At least from my perspective, COVID broke everything. People are more awful, quality is more awful, and prices are way up. I dread even eating out anymore as I fully expect to overpay for bad food and service.

There's an argument to be made that inflation is ultimately the driver of all three complaints, but boy did that all happen seemingly overnight.

goku12|3 months ago

> I dread even eating out anymore as I fully expect to overpay for bad food and service.

I don't know if HN is the place to say this. But, it's just infinitely better these days to cook your own meals. With some modest initial investment and planning, you can minimize the average time and cost of doing it, while still having access to a reasonaly healthy and delicious menu, though slightly repetitive. But if you really want to indulge, setting aside a couple of hours will give you dishes that taste way beyond anything you can afford from outside.

Some people are natural born chefs with an intuitive understanding of tastebuds. But if you're like me in that you're clueless about it, there are still some exceptional recipes you can steal online. I treat cooking more like chemistry, insisting follow exact measurements and time. It still works out really well for me. You might even tweak the recipe over 4 or 5 repetitions to your at most satisfaction. Anybody who hasn't given it a try really should, at least once.

thelock85|3 months ago

I have a slightly different take that everything was really broken right before, but Covid and its response brought everything to bear.

I see this play out a lot in ed reform politics where leaders conveniently compact decades of prior failure into the “Covid gap”.

To be sure Covid and the response produced a slew of new problems, too, but I think they are massively inflated by prior failures.

illwrks|3 months ago

100%. My wife thinks I’m crazy, but every issue she observes my answer tends to have its root in covid. An economy is an ecosystem and it’s been seriously knocked out of balance by covid, annd the fuel issues aa a consequence of Russias war hasn’t helped either. Everything that was, no longer is.

ta9000|3 months ago

The secret is to eat out less often and spend more when you do. Service is fantastic still at higher end restaurants.

LocalH|3 months ago

COVID isn't the only thing that broke everything, but it was quite the accelerant

BizarroLand|3 months ago

I don't think COVID is responsible. I think COVID was the straw that made more people use doordash and then retailers saw that doordash was making profit on their product by bundling a service and they got greedy for that profit.

After all, if you'll pay $8 for a big mac + tip delivered to your door, then you'll pay $8 for a big mac. Then to get it delivered is another $2 or so, so you'll pay $10 for a big mac.
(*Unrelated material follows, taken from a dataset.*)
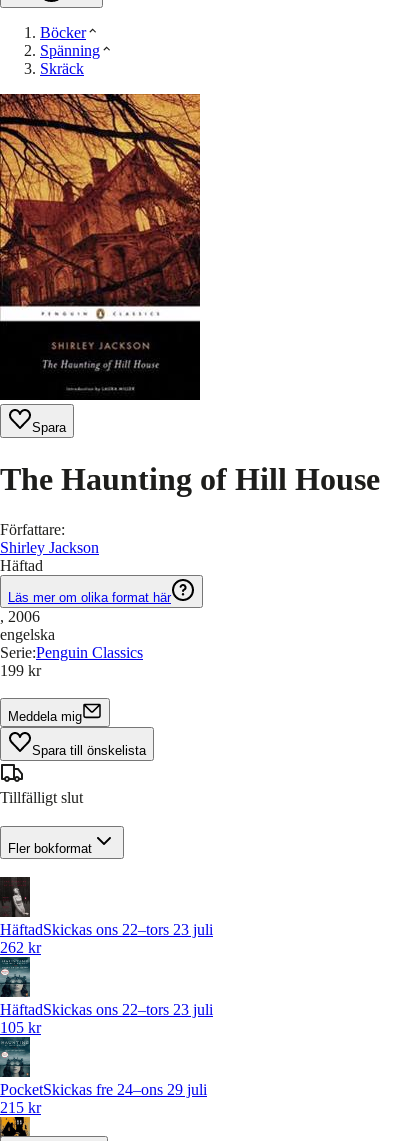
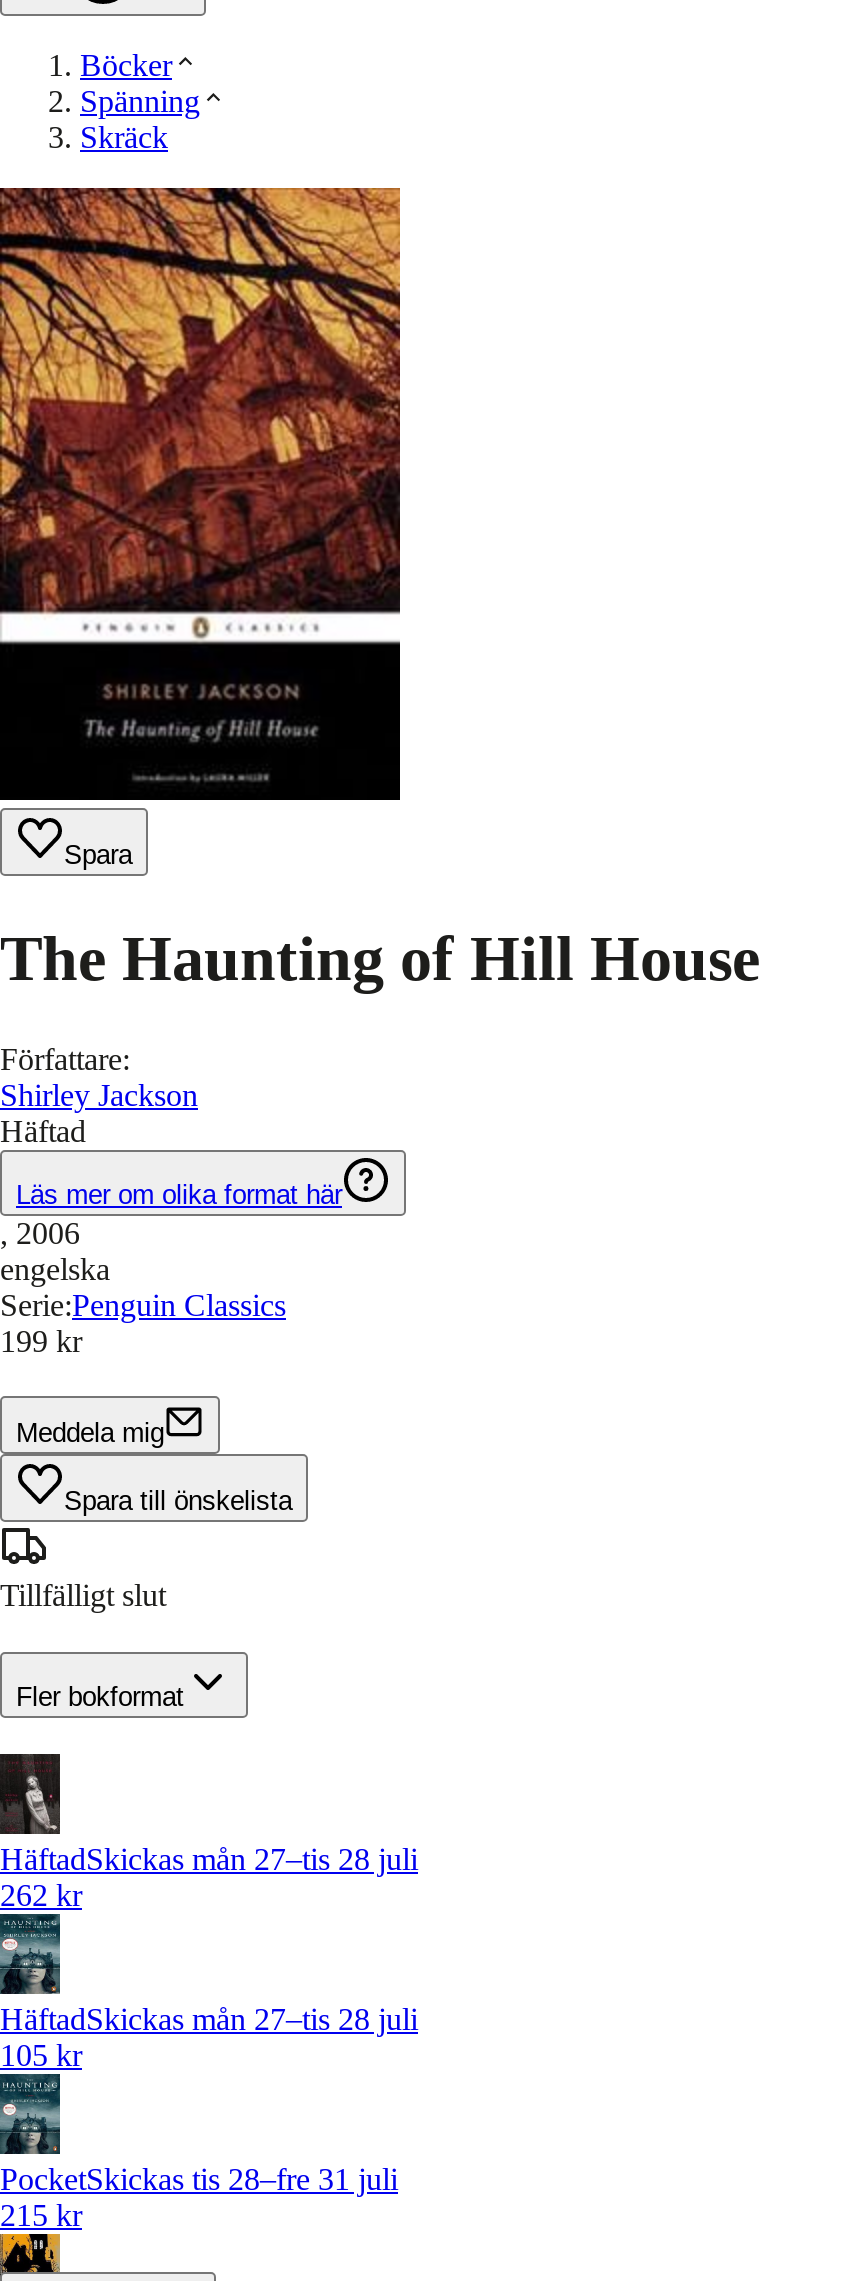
[0,921,213,938] HäftadSkickas ons 22–tors 23 juli -> [0,1843,418,1877] HäftadSkickas mån 27–tis 28 juli
[0,1001,213,1018] HäftadSkickas ons 22–tors 23 juli -> [0,2003,418,2037] HäftadSkickas mån 27–tis 28 juli
[0,1081,207,1098] PocketSkickas fre 24–ons 29 juli -> [0,2163,398,2197] PocketSkickas tis 28–fre 31 juli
Then to get it delivered is another $3 or so, so now you'll pay $13 for a big mac.

The only losers are the customers.

GOD_Over_Djinn|3 months ago

Absolutely. I feel bad for young people growing up in this broken world. They will never even know what was taken from them.

I realize that I’m probably going to get dogpiled for saying it, but I think that the response to COVID (ie lockdowns) did far more damage than the disease itself.

bamboozled|3 months ago

A packet of crisps is now $4, yes they are fancy gourmet but they were three last year, it’s just insane . Next year they will be $5 I guess?

conception|3 months ago

Both are tied together. The stock market didn’t double during Covid because we were making more. The US printed a lot of money. A lot.

ceejayoz|3 months ago

The app drives me crazy on the occasions I do have to use it.

Picking fries brings me to a one-item category where I can... pick fries again.

Latency during the order process is insane, and then they add animations and little popup alerts throughout that actively interfere with me getting my all-important order code while I'm sitting like an asshole in the drive-through.

tzs|3 months ago

Yeah, the McD app is ridiculous. For some items it gives me an add to order dialog and then an add to bag dialog (I might have the order of those two swapped). I'm not sure what the distinction is between adding to the order and adding to the bag.

It also has some ridiculous restrictions. Nearly every week I take advantage of their in-app deal for free medium fries on Friday if you spend at least $1 on other stuff. I make a sandwich at home, order a couple cookies plus the free fries in the app, then go pick them at the McD that is about half a mile from my home.

Occasionally though instead of making a sandwich I decide I'd like to use my McD reward points to get a free burger. But you can't get both a rewards points item and a deal item on the same order.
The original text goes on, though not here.